Il évoque notamment la loi française du 5 mars 2007 et la place de “l’information préoccupante” dans l’organisation du repérage et de la transmission des situations de danger (Légifrance, 2007). L’enjeu n’est pas de contester la nécessité de protéger, mais de regarder l’effet systémique d’un message implicite qui plane sur certaines rencontres : “parler peut vous coûter cher.” Et quand ce climat se répand, on obtient un résultat paradoxal : des parents hésitent à demander de l’aide, certains évitent des institutions, d’autres deviennent hyper-contrôlants ou au contraire se retirent… et les professionnels se retrouvent à travailler avec des liens déjà abîmés par la méfiance.
Deux conseils aux jeunes générations : fierté et militance
Guy Hardy donne deux conseils qui méritent d’être martelés :
1) Apprendre à parler de son métier avec fierté.Il décrit cet exercice simple : raconter un moment où l’on a été excellent. Et le malaise des professionnels, capables de citer 200 problèmes mais incapables de dire une compétence. C’est une alarme culturelle : si nous ne savons pas nommer nos forces, nous finissons par travailler dans la honte, et la honte rend dur, cynique, défensif.
2) Devenir militant.Non pas militant contre les institutions, mais militant pour des cadres justes, lisibles, non humiliants.

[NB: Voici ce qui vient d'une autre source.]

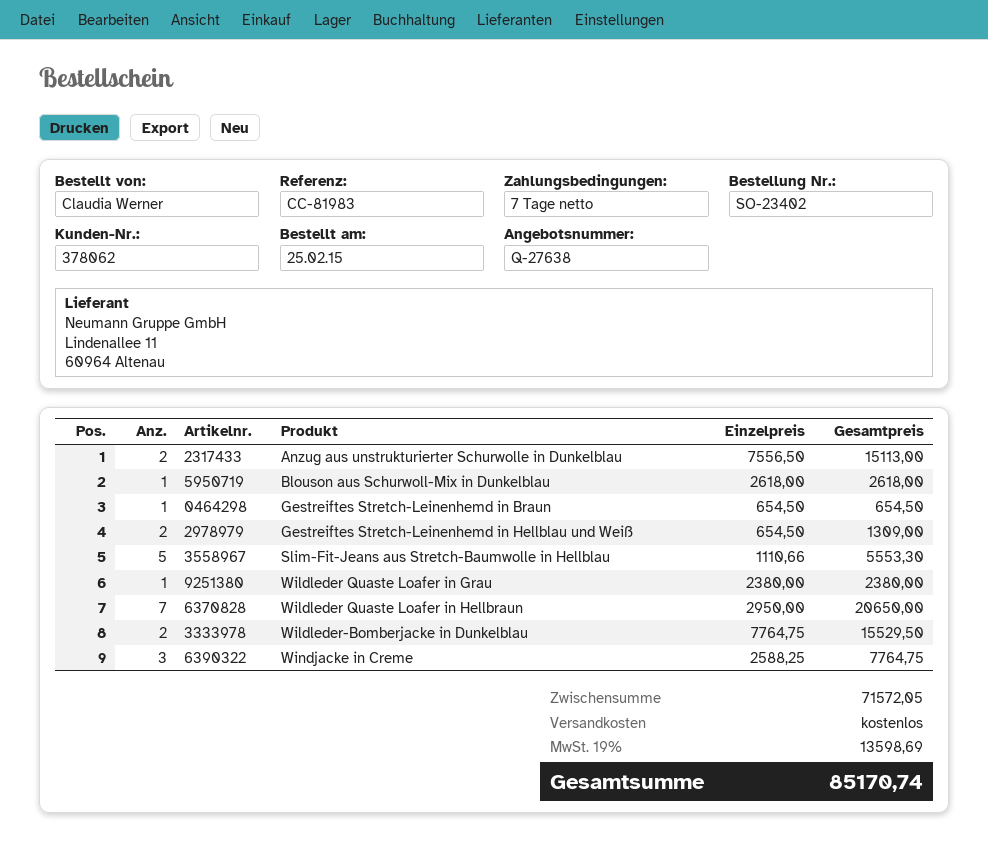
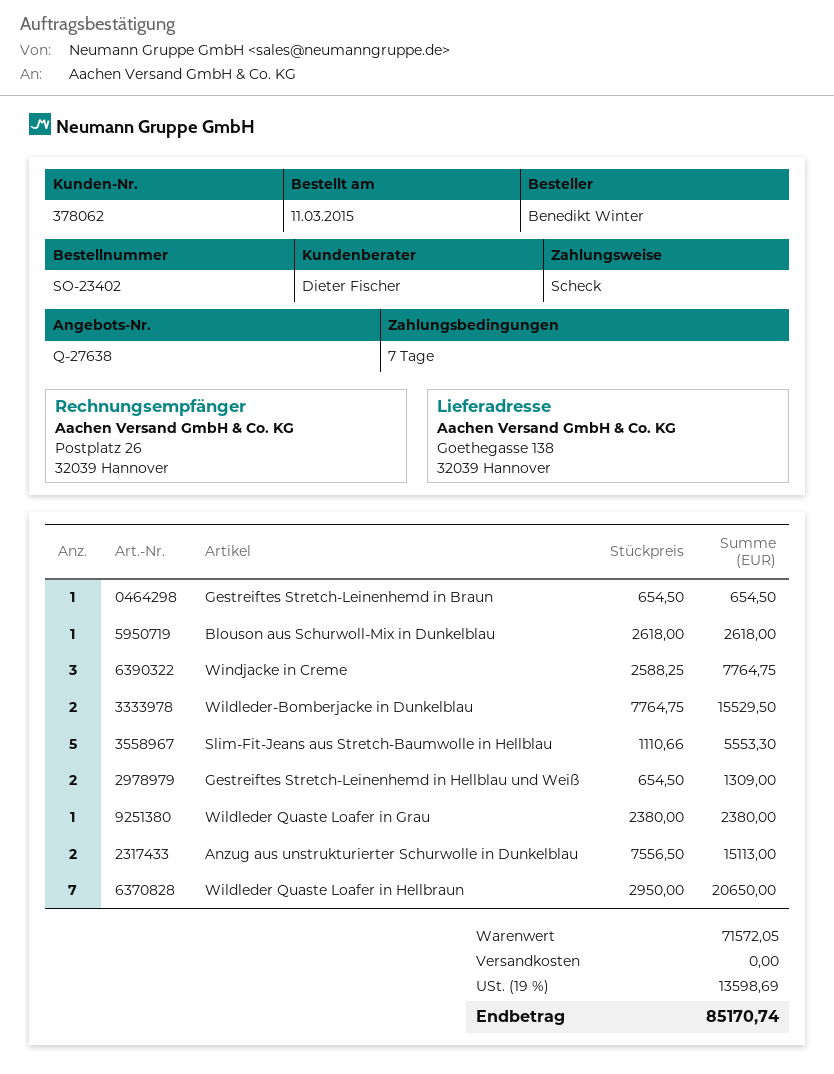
order date: 2015-02-25 -> 2015-03-11
ordered by: Claudia Werner -> Benedikt Winter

Militant pour des dispositifs qui ne produisent pas de la peur comme méthode. Militant pour une protection qui n’écrase pas la parentalité, et pour des institutions qui ne transforment pas les enfants en gestionnaires du chaos adulte.
Références
Ausloos, G. (1995/2010). La compétence des familles : Temps, chaos, processus. Toulouse : Érès. Cairn.info+1
Hardy, G. (2013). S’il te plaît, ne m’aide pas ! L’aide sous injonction administrative ou judiciaire (éd. coll.). Bruxelles/Paris : éditions (références consultables via Cairn). Cairn.info+1
Légifrance. (2007). Loi n° 2007-293 du 5 mars 2007 réformant la protection de l’enfance (dispositions relatives à l’information préoccupante). Légifrance
ASH. (2023). Comprendre la frontière entre une information préoccupante et un signalement (article juridique).